Exercise objective
Which lines in the material below contain the word "bearing"? Copy each of them.

Records supplied

──────────────────────────────

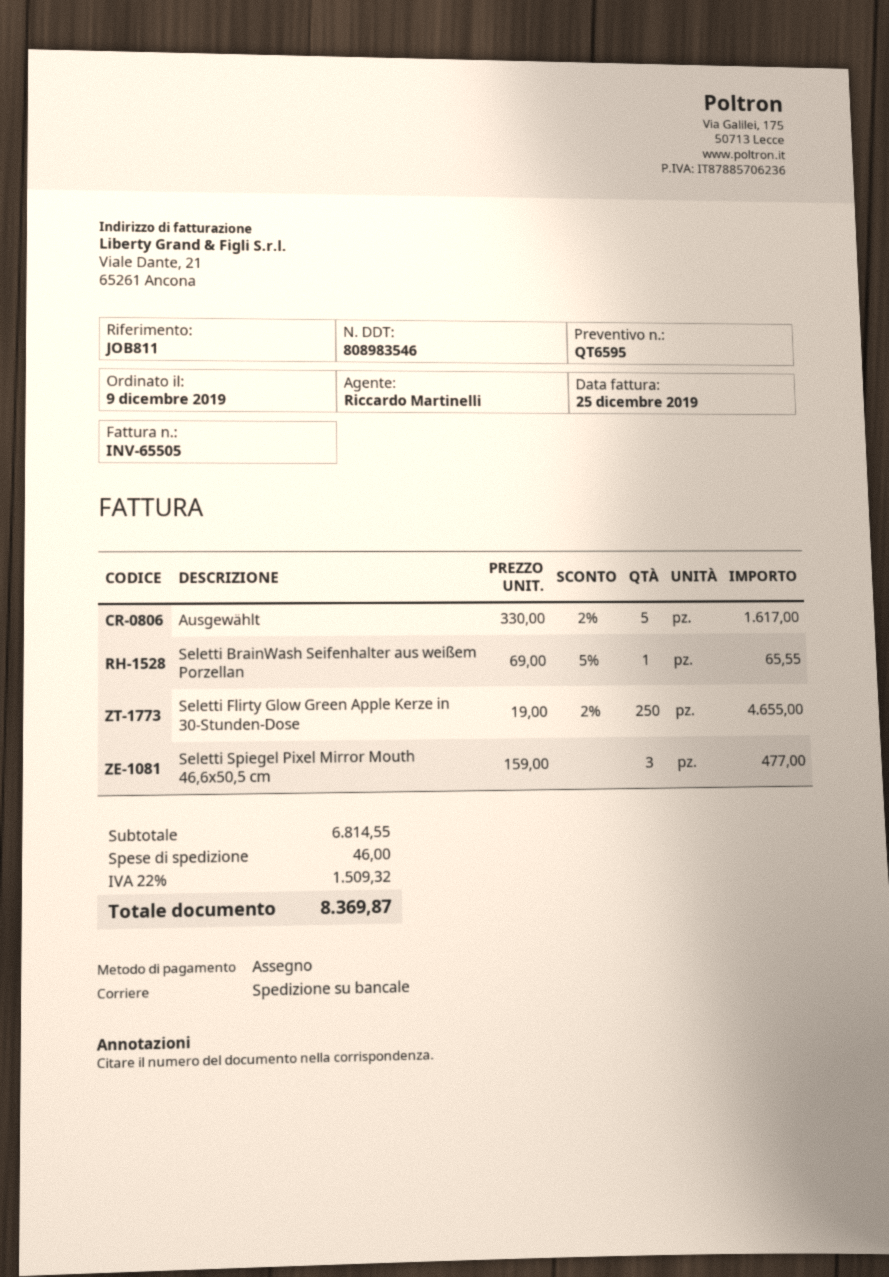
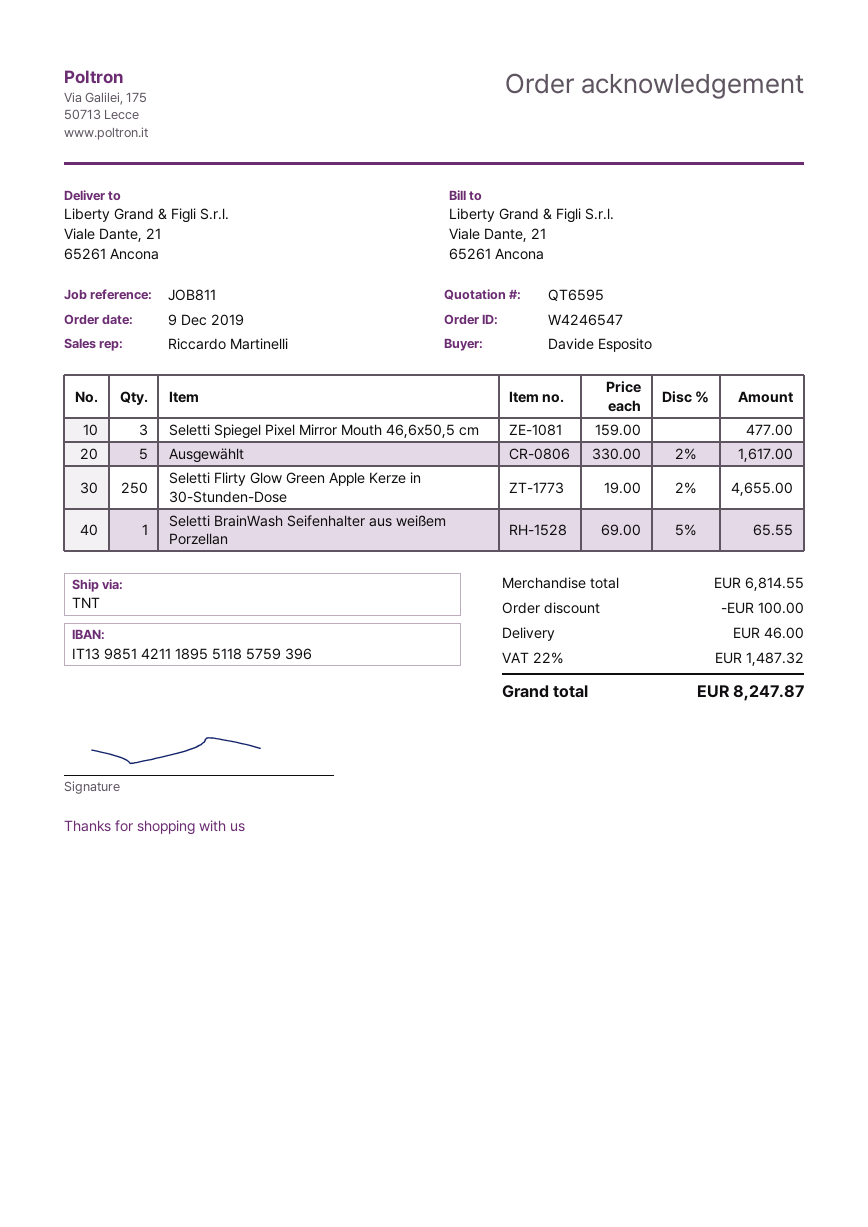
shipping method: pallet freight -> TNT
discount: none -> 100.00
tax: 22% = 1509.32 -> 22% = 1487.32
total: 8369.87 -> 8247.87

──────────────────────────────

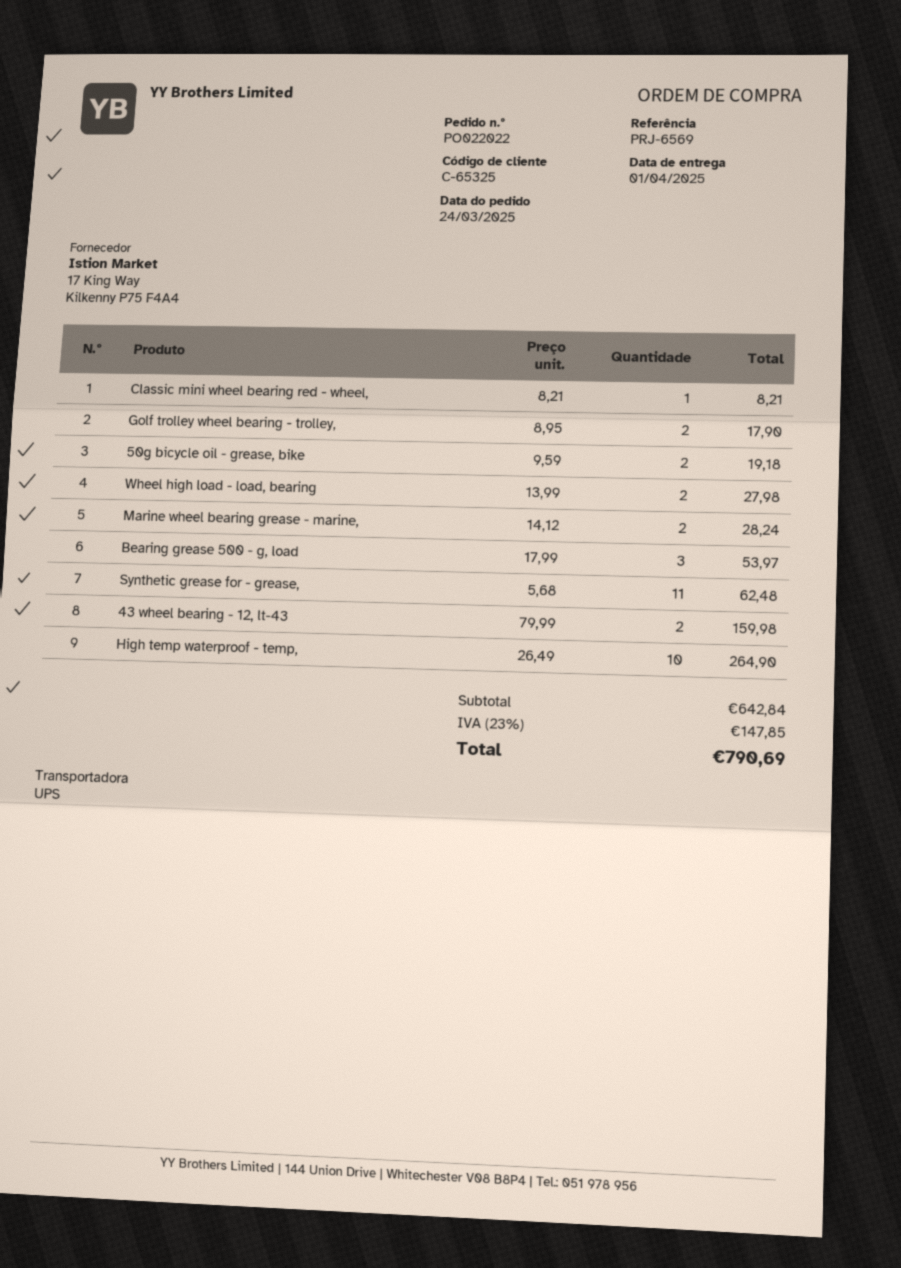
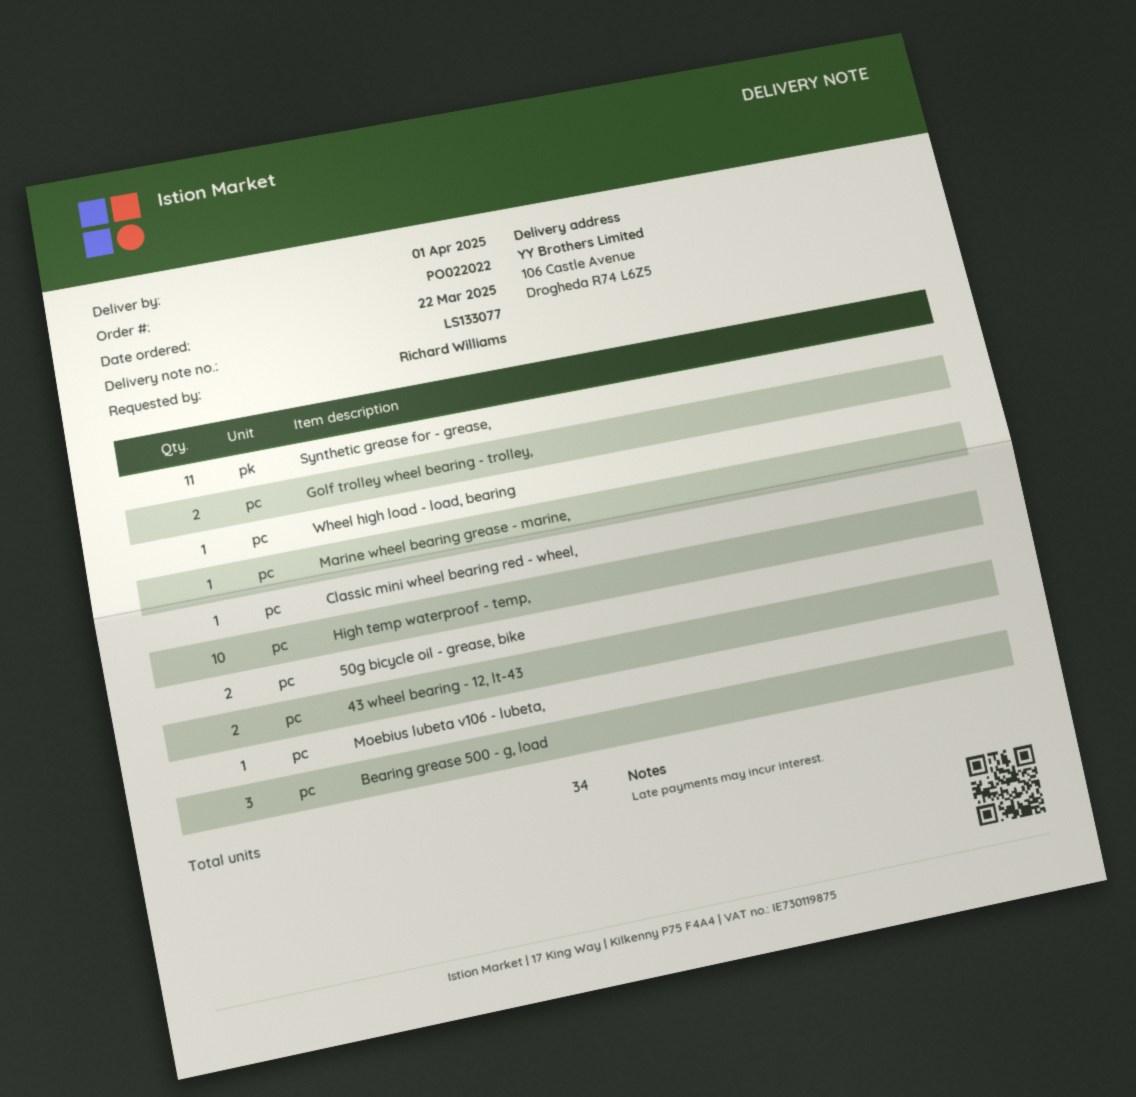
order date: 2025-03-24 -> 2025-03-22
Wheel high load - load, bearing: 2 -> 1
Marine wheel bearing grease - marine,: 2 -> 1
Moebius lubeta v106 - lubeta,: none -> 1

──────────────────────────────

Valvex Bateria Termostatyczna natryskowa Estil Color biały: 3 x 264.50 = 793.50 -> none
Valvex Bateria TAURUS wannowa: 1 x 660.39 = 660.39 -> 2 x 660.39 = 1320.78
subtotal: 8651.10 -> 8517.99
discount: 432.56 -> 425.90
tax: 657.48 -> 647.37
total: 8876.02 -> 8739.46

──────────────────────────────

Task solution
Wheel high load - load, bearing: 2 -> 1
Marine wheel bearing grease - marine,: 2 -> 1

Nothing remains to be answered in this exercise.